(Structured diff data)

↓↓↓

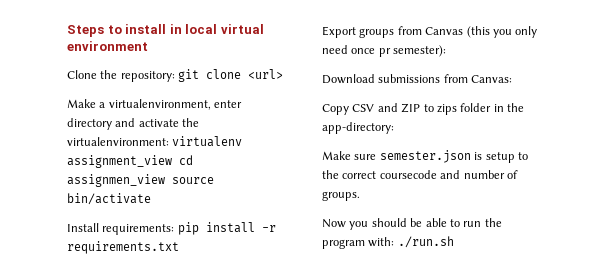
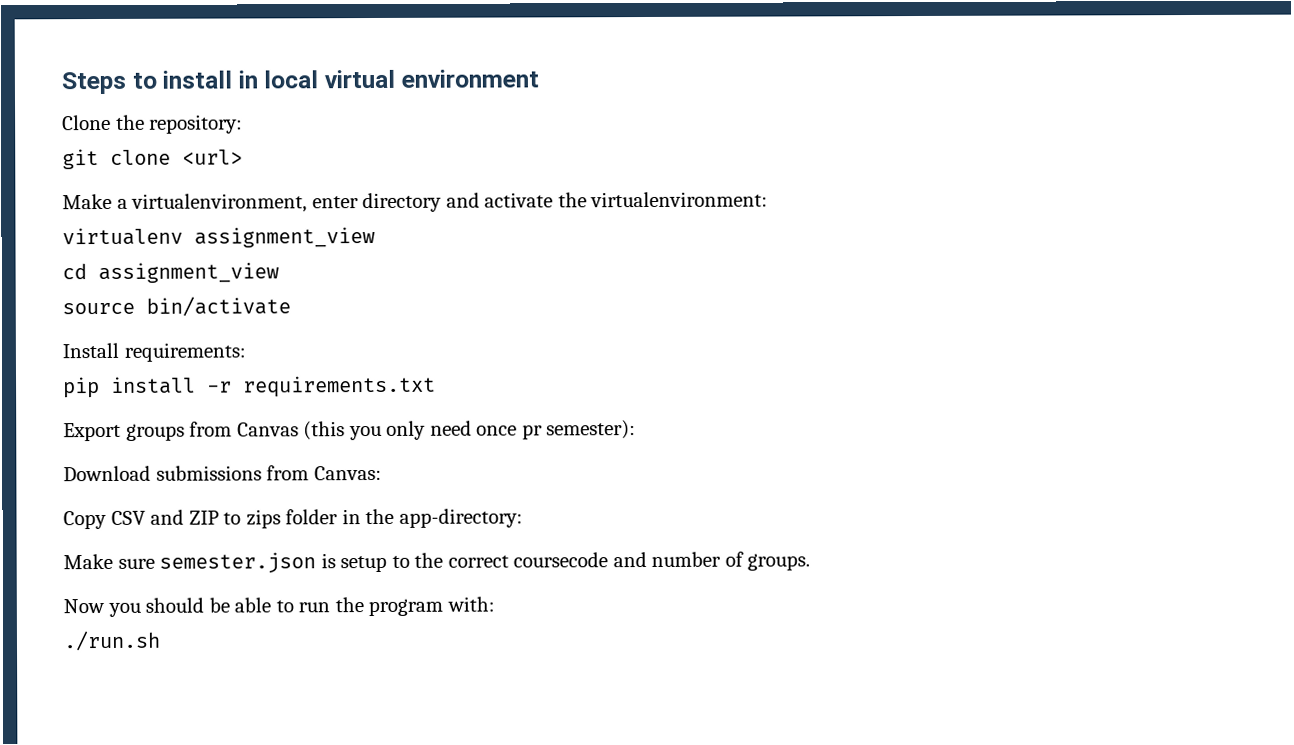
(175, 76) none -> (244, 124) //
(169, 141) none -> (769, 199) //
[179,155,193,165] [67,174,165,187] cd assignmen_view -> [62,262,279,284] // cd assignment_view //
(175, 229) none -> (246, 352) //
(395, 242) none -> (495, 604) //

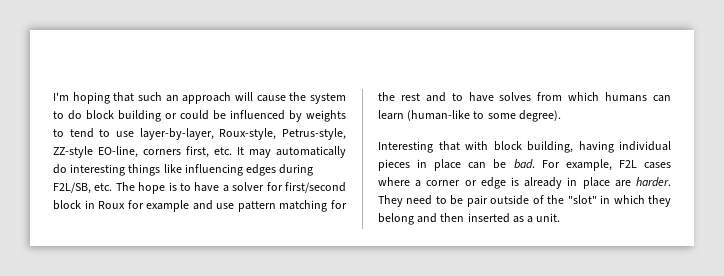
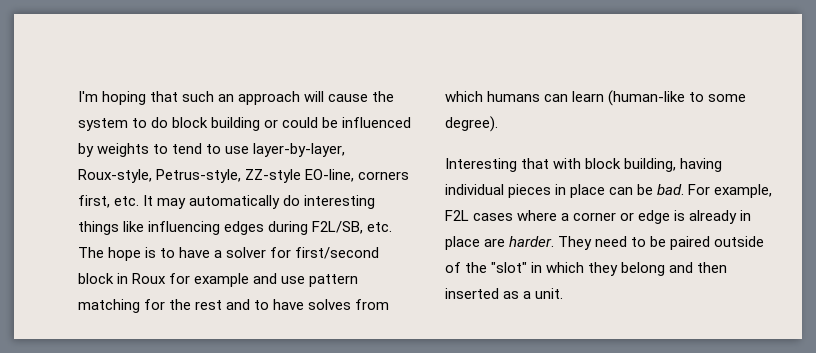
[466,195,488,207] pair -> [670,236,711,250] paired

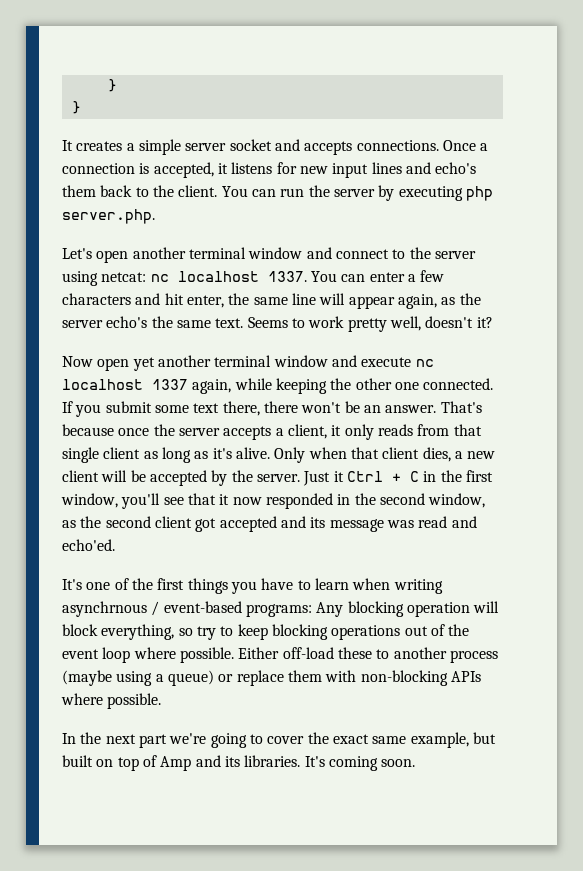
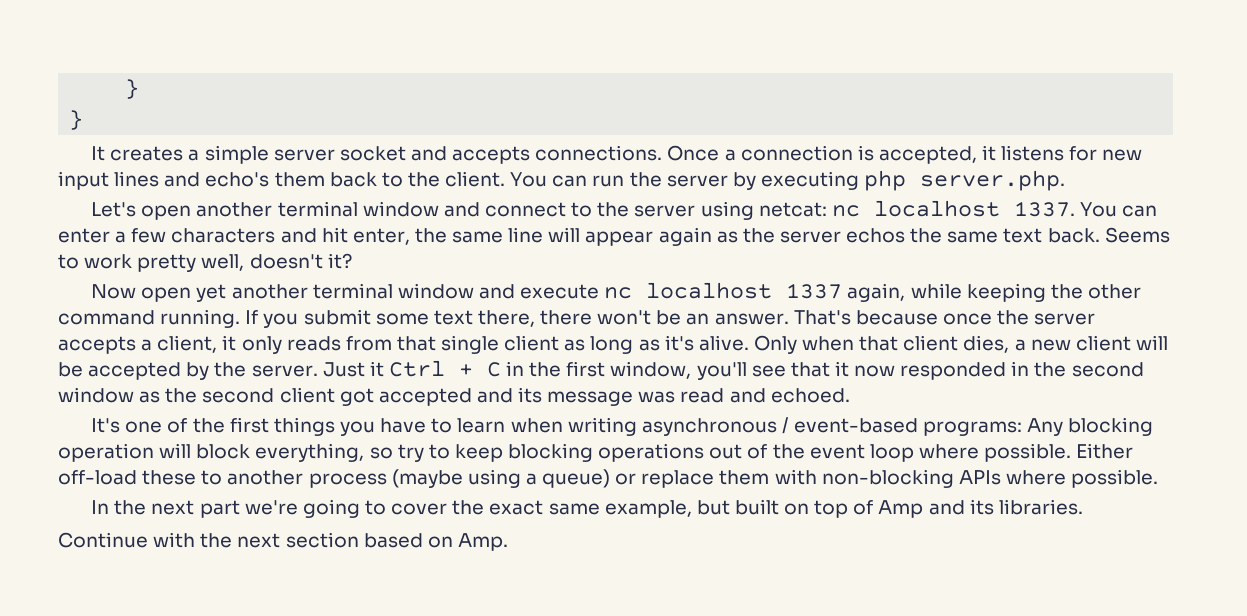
[397,294,437,309] again, -> [658,227,712,246] again
[106,316,244,328] echo's the same text. -> [846,228,1100,243] echos the same text back.
[394,378,494,390] one connected. -> [58,309,241,328] command running.
[428,493,486,508] window, -> [58,387,134,403] window
[62,539,115,551] echo'ed. -> [770,388,850,403] echoed.
[62,601,147,617] asynchrnous -> [641,418,777,436] asynchronous
[304,756,416,771] It's coming soon. -> [58,532,508,551] // Continue with the next section based on Amp.

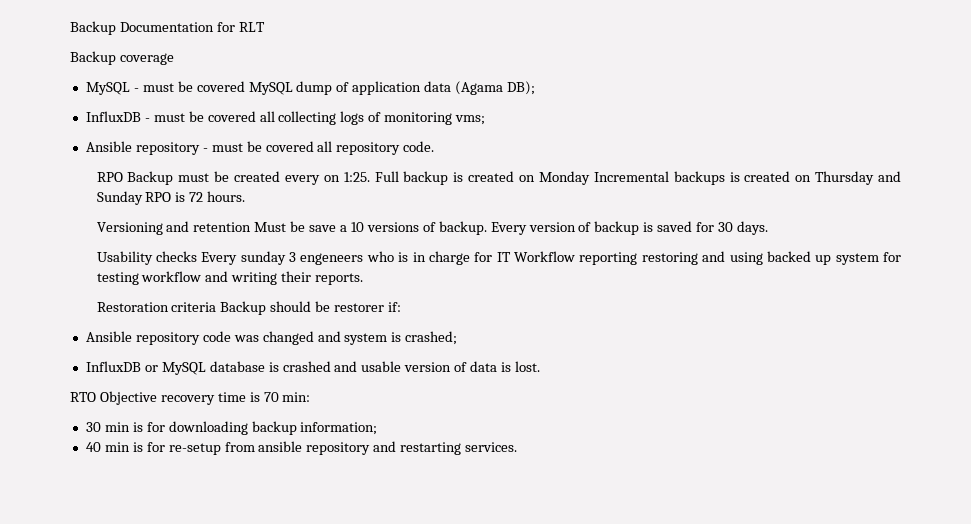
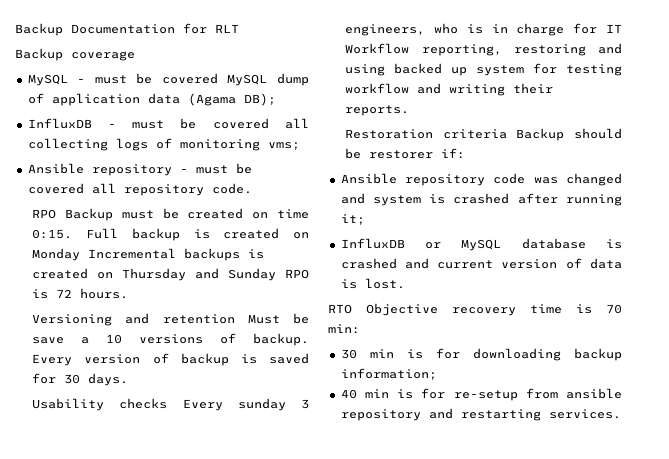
[284,172,370,185] every on 1:25. -> [252,209,309,219] [32,229,73,239] on time 0:15.
[300,253,364,265] engeneers -> [345,24,426,36] engineers,
[579,252,638,265] reporting -> [421,44,502,56] reporting,
[405,331,458,345] crashed; -> [453,193,622,206] [340,214,365,225] crashed after running it;
[361,361,402,372] usable -> [437,260,494,269] current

↑↑↑

The task:
Count all lines of the data that include "echo". The answer is the number alone.

The completed task:
2